Pages

Friday, 25 January 2013

Implementation Sobel operator in CUDA C on YUV video File




Implementation Sobel operator in CUDA C on YUV video File
Today, we discuss Sobel operator and how to apply on YUV video file with step by step discussion. If you are not familiar with the sobel operator or don’t know in detail, don’t worry, we first discuss what is sobel operator followed by its C code.

Lets start our discussion.
First question is what is Sobel filter/operator?

The algorithm we will look at in this tutorial is an edge detection algorithm, specifically an edge detection algorithm based on the Sobel operator. This algorithm works by calculating the gradient of the intensity of the frame at each point, finding the direction of the change from light to dark and the magnitude of the change. This magnitude corresponds to how sharp the edge is.

If you are not aware how to apply sobel operator on image, please refer this link for that.

The Sobel Operator
To calculate the gradient of each point in the frame, the frame is convolved with the Sobel Kernel. Convolution is done by moving the kernel across the frame, one pixel at a time. At each pixel, the pixel and its neighbours are weighted by the corresponding value in the kernel, and summed to produce a new value. This operation is shown in the following diagram.

we treat it as though the kernel has been overlaid onto the frame, with the center pixel of the kernel aligning we the first pixel in the frame. Then we multiple each entry in the kernel by the value beneath it, and sum them to produce a single single output value from that pixel.

For the pixels on the boundary, we just ignore any entries in the kernel that fall outside.
Edge detection using the Sobel Operator applies two separate kernels to calculate the x and y gradients in the frame. The length of this gradient is then calculated and normalized to produce a single intensity approximately equal to the sharpness of the edge at that position.
The kernels used for Sobel Edge Detection are shown below.






The Algorithm
Now the algorithm can be broken down into its constituent steps
1.      Load YUV File.
2.      Load Frame of YUV video file.
3.      Load Y , U and V Plane separately
4.      Iterate over every pixel in the Plane for each Plane for each Frame
5.      Apply the x gradient kernel
6.      Apply the y gradient kernel
7.      Find the length of the gradient using pythagoras' theorem
8.      Normalize the gradient length to the range 0-255
9.      Set the pixels to the new values
10.  Combined all three Plane and make a frame
11.  Write this frame to video file yuv format
12.  Save the YUV file.

This illustrates the main steps, though we miss out some specifics such as what we do when we meet the boundary of the frame.

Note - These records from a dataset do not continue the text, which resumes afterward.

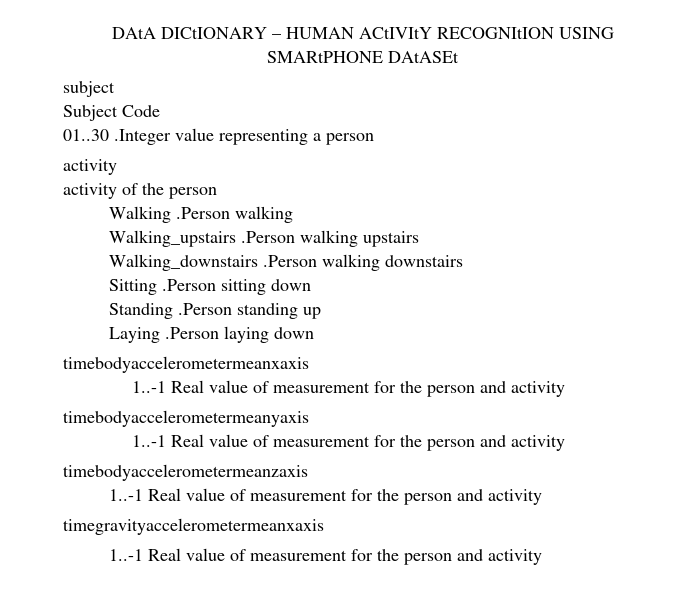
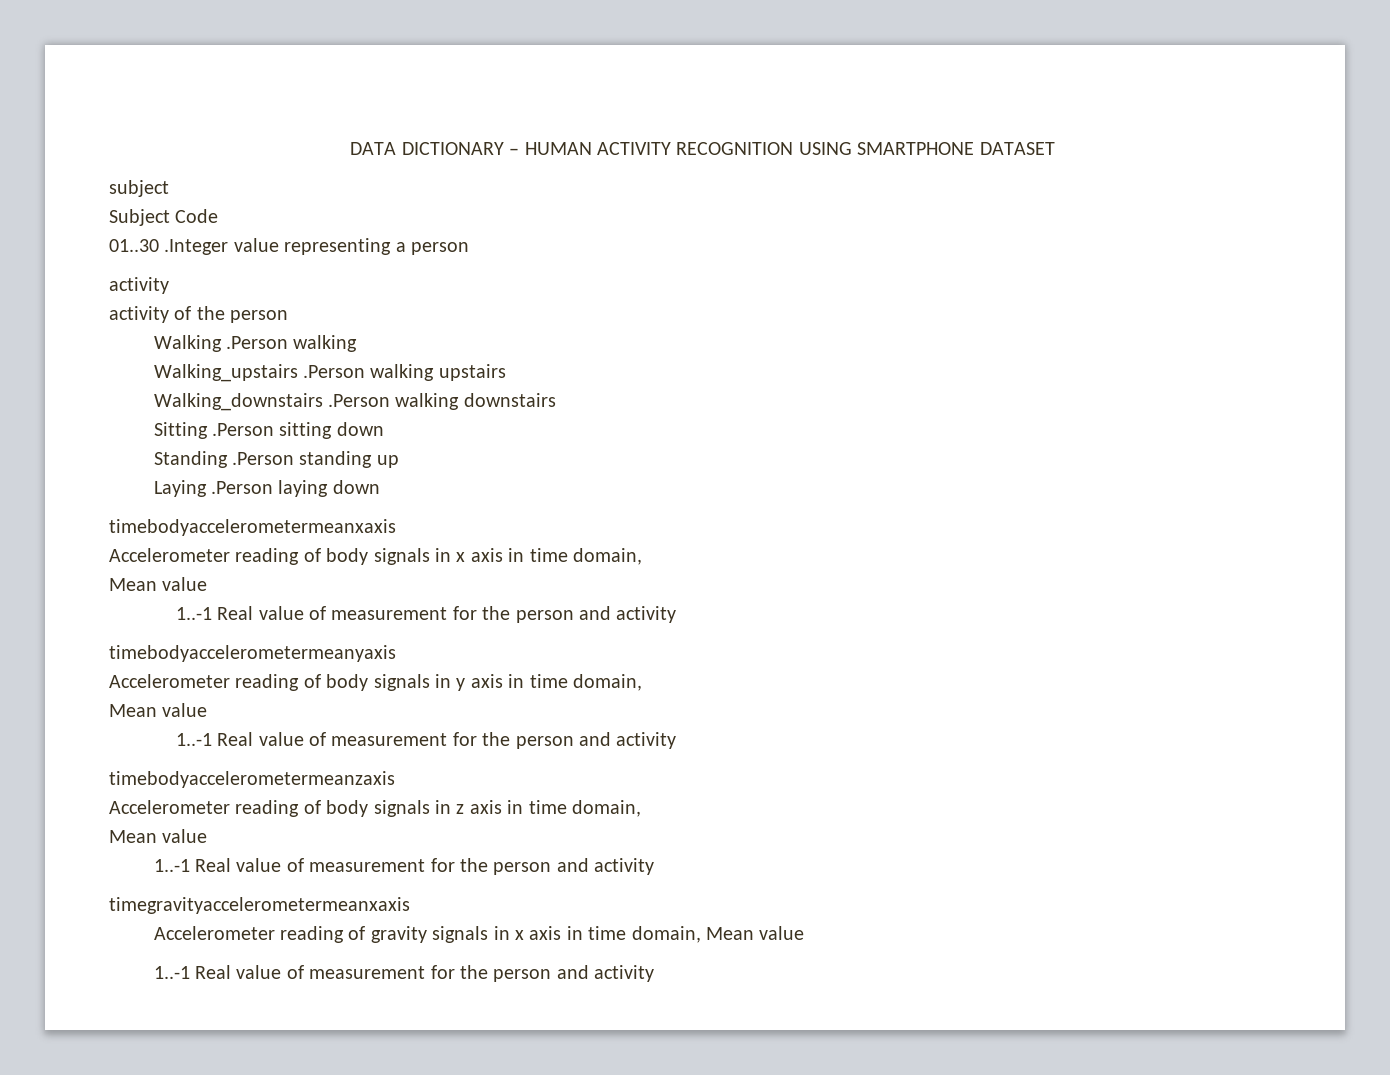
- DAtA DICtIONARY – HUMAN ACtIVItY RECOGNItION USING SMARtPHONE DAtASEt
+ DATA DICTIONARY – HUMAN ACTIVITY RECOGNITION USING SMARTPHONE DATASET
+ Accelerometer reading of body signals in x axis in time domain,
+ Mean value
+ Accelerometer reading of body signals in y axis in time domain,
+ Mean value
+ Accelerometer reading of body signals in z axis in time domain,
+ Mean value
+ Accelerometer reading of gravity signals in x axis in time domain, Mean value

Formula for calculating gradient in X and Y direction ;
Let say (i,j) is the middle pixel of 3*3 grid then we have the following formula


               
Gx =  - ( - Z1 + Z3 - 2*Z4 + 2*Z6 – Z7 + Z9 )  / 8

&

Gy = -(-Z1 – 2*Z2 – Z3 + Z7 + 2*Z8 + Z9 ) /8

Now time to move ahead, now we are looking for CUDA C code, right?



Here is the complete  Code;
Code have 3 procedure.
Save below procedure in new M file with name Sobel_Prototype.h

/*************************** Error Handling Header *********************/
#ifndef SOBEL_PROTOTYPE_H
#define SOBEL_PROTOTYPE_H

#include "HEADER.h"
#include "ERROR.h"


#define HEIGHT                                        480
#define WIDTH                                         640
#define NUM_FRAMES                        20

#define THRESH_HOLD_Y      20 
#define THRESH_HOLD_U      1
#define THRESH_HOLD_V      1 


//CUDA Utility
#define THREADSPERBLOCK       16
#define BLOCK_SIZE_X                ( ISDIV (WIDTH , THREADSPERBLOCK ) )
#define BLOCK_SIZE_Y                ( ISDIV (HEIGHT , THREADSPERBLOCK ) )


//calculating the next division
#define ISDIV(a,b)                        ( ( ( a ) % ( b ) != 0    ) ?  ( ( a ) / ( b ) + 1 ) :  ( ( a ) / ( b ) ) ) 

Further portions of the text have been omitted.